Age Care Waitaki social worker (left) Sharon McGregor and co-ordinator Kathryn Bennett are enjoying the new office space in Eden St and are in the planning stage for their new drop-in centre for April. PHOTO: JULES CHIN
Age Concern Otago has some important safety tips for older people regarding caregiver services.

Age Concern Otago is recognised locally as a not-for-profit community organisation that celebrates and advances the dignity, respect and wellbeing of Otago’s older people.

Age Concern Waitaki social worker Sharon McGregor is in her fourth year with the organisation.

She had seen a rise in concerns about caregiving services and the overstepping of professional boundaries.

Many older people/kaumatua and disabled people had caregivers come into their homes to care for them.

"These caregivers provide an amazing service for older people and enable kaumatua to age in their own homes in a safe manner.
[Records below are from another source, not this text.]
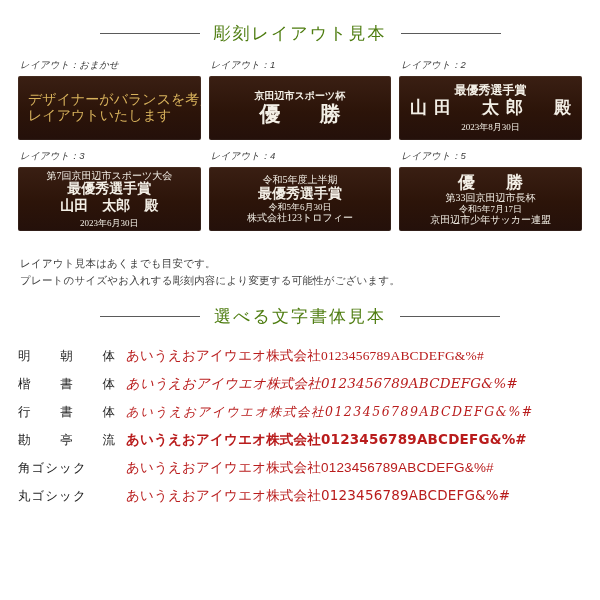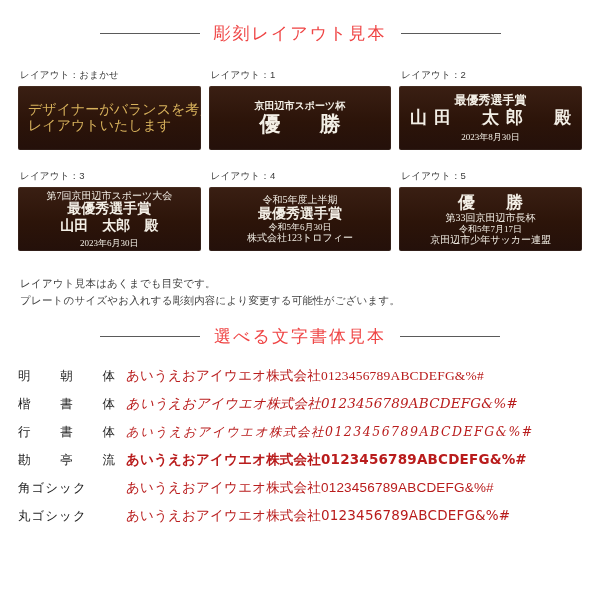--- a/index.html
+++ b/index.html
@@ -38,7 +38,7 @@
   .section-head .title {
     font-size: 17px;
     letter-spacing: 2px;
-    color: #ef4444;
+    color: #4d7c0f;
     white-space: nowrap;
     font-weight: normal;
   }

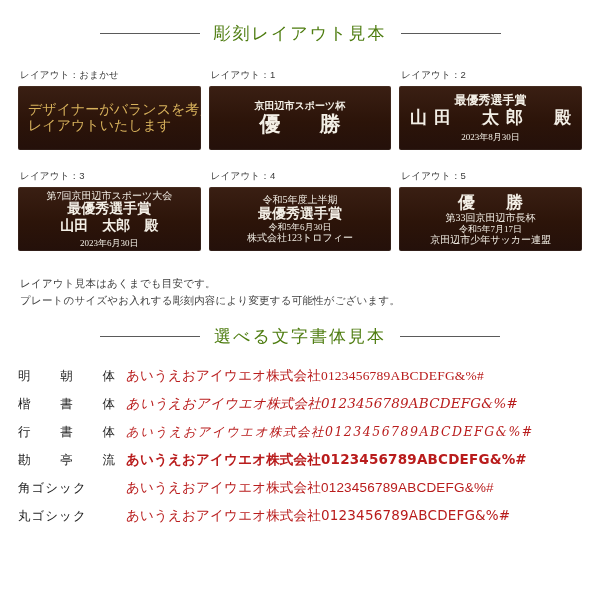--- a/index.html
+++ b/index.html
@@ -58,8 +58,9 @@
   .cell-label {
     font-size: 9.5px;
     color: #3a3a3a;
-    margin: 10px 0 4px 2px;
+    margin: 0 0 4px 2px;
     letter-spacing: 0.2px;
+    font-style: italic;
   }
   .plate {
     position: relative;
In rural areas, there was a limited number of caregivers and often the same person could provide for an elderly person for several years.

"I know some people who have had the same caregiver for 10 years.
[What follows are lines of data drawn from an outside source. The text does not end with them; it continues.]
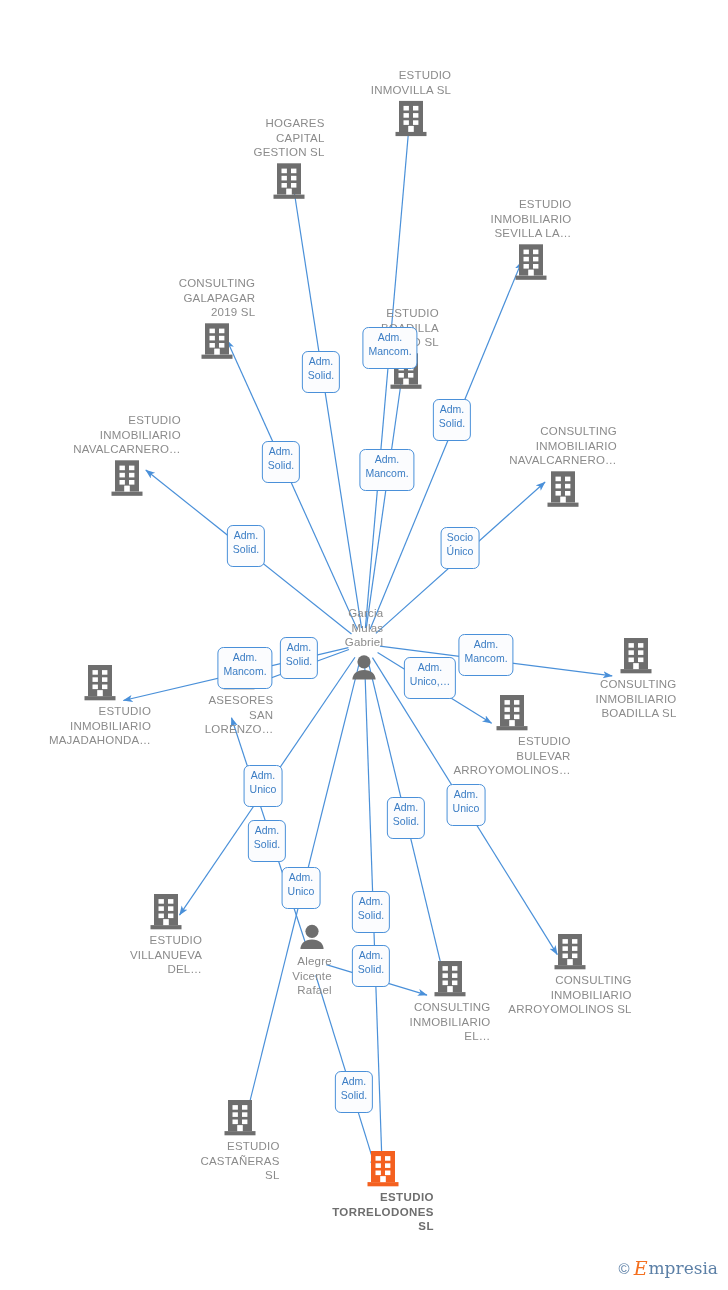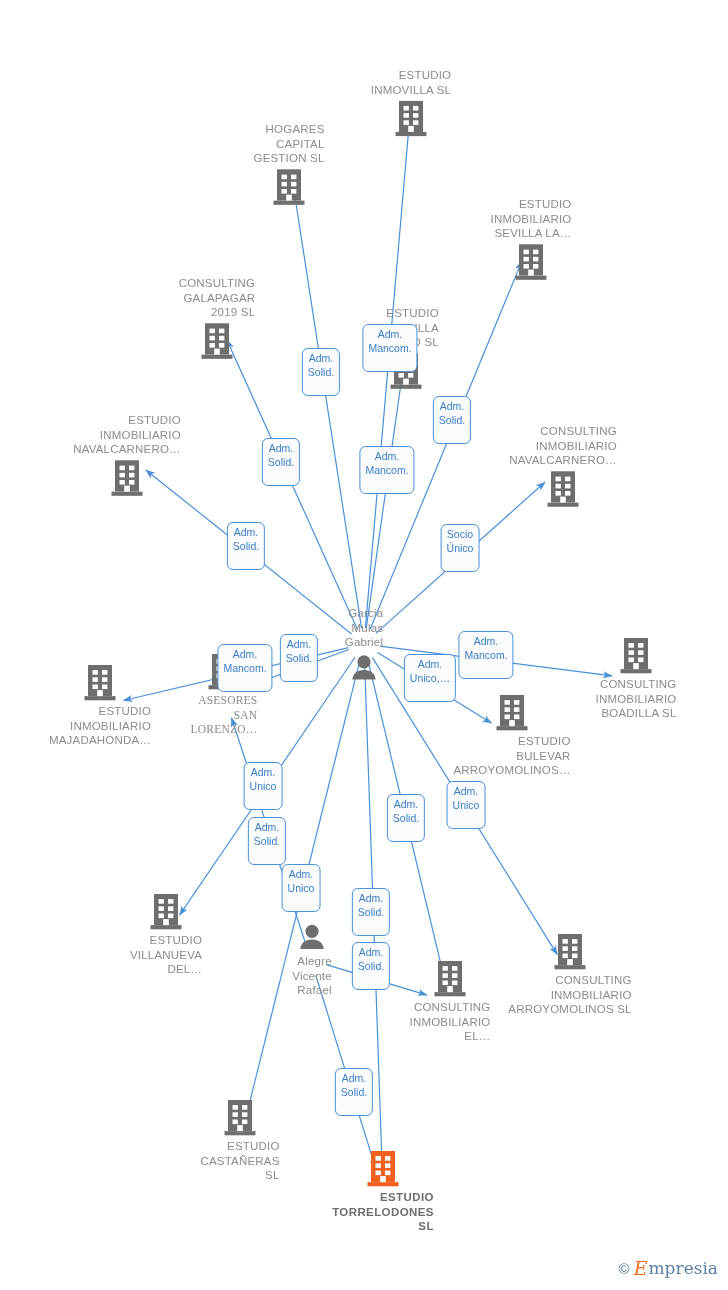--- a/index.html
+++ b/index.html
@@ -158,7 +158,7 @@
         <div class="node-label">ESTUDIO
 INMOVILLA  SL</div>
       </div>
-      <div class="node label-above" style="left: 289px; top: 164px;">
+      <div class="node label-above" style="left: 289px; top: 158px;">
         <span>
           <svg class="icon-company" viewBox="0 0 34 38" xmlns="http://www.w3.org/2000/svg" fill="#6e6e6e">
             <path d="M5 1 h24 v31 h-24 z M7.5 4 h19 v26 h-19 z"></path>

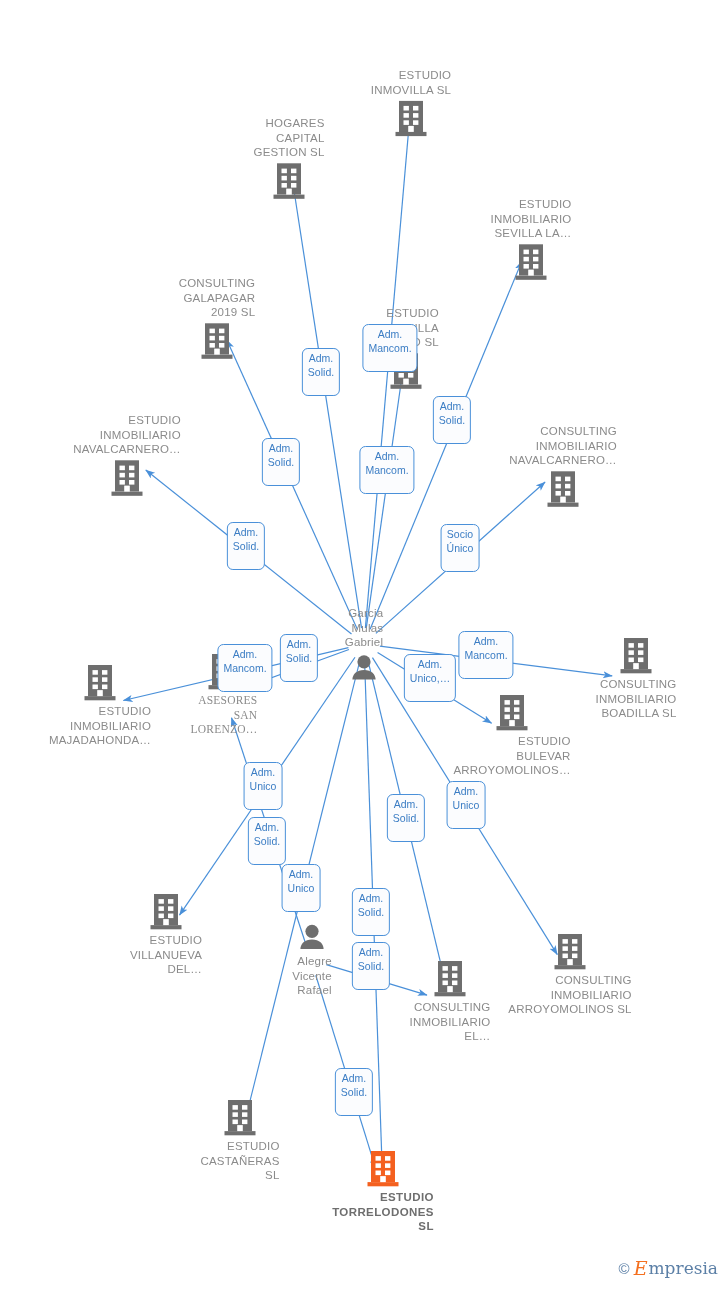--- a/index.html
+++ b/index.html
@@ -71,7 +71,7 @@
     font-size: 10.5px;
     line-height: 13.5px;
     text-align: center;
-    padding: 3px 5px 16px 5px;
+    padding: 3px 5px 10px 5px;
     white-space: pre-line;
     user-select: none;
     cursor: pointer;

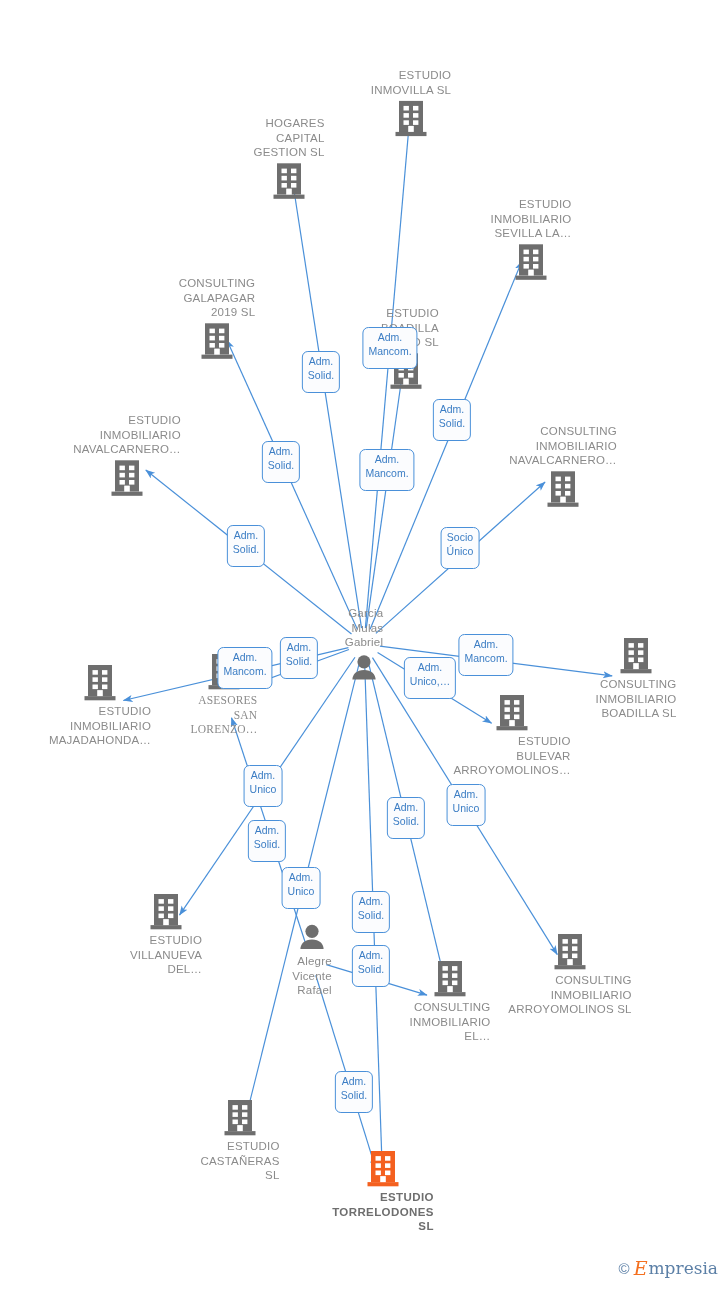--- a/index.html
+++ b/index.html
@@ -302,7 +302,7 @@
 INMOBILIARIO
 MAJADAHONDA…</div>
       </div>
-      <div class="node label-below" style="left: 224px; top: 695px; font-family: Liberation Serif, serif;">
+      <div class="node label-below" style="left: 239px; top: 695px;">
         <span>
           <svg class="icon-company" viewBox="0 0 34 38" xmlns="http://www.w3.org/2000/svg" fill="#6e6e6e">
             <path d="M5 1 h24 v31 h-24 z M7.5 4 h19 v26 h-19 z"></path>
"I also know that kaumatua are so grateful for the care they receive and look forward to caregivers coming into their home."

However, Mrs McGregor said in these situations, professional boundaries could become blurred, and caregivers could take on the role of friends.

"While it is understandable that clients and caregivers can become close over time, it is very important for the safety of both parties that caregivers do not handle their clients money or financial affairs.

"This puts caregivers in a precarious position where allegations could be made, " she said.

"If you are an elderly person receiving care services, please do not offer caregivers, or loan them, money.

"Similarly, under no circumstances should a caregiver ever ask an elderly person for money.

"If this happens it should be reported to the manager of the service involved immediately."

Mrs McGregor said it was also not appropriate for caregivers to hold enduring power of attorney for a client, while being paid to care for them.

"This is a very clear conflict of interest," she said.

"If someone you are not being paid to care for asks you to act as their attorney, be aware that this is a significant responsibility and you must consult with the person to the best of their ability and act in their best interests.

"It is a legal requirement that records of all financial transactions are kept as they can be requested by the court.

"Enduring power of attorney can also be challenged in the family court."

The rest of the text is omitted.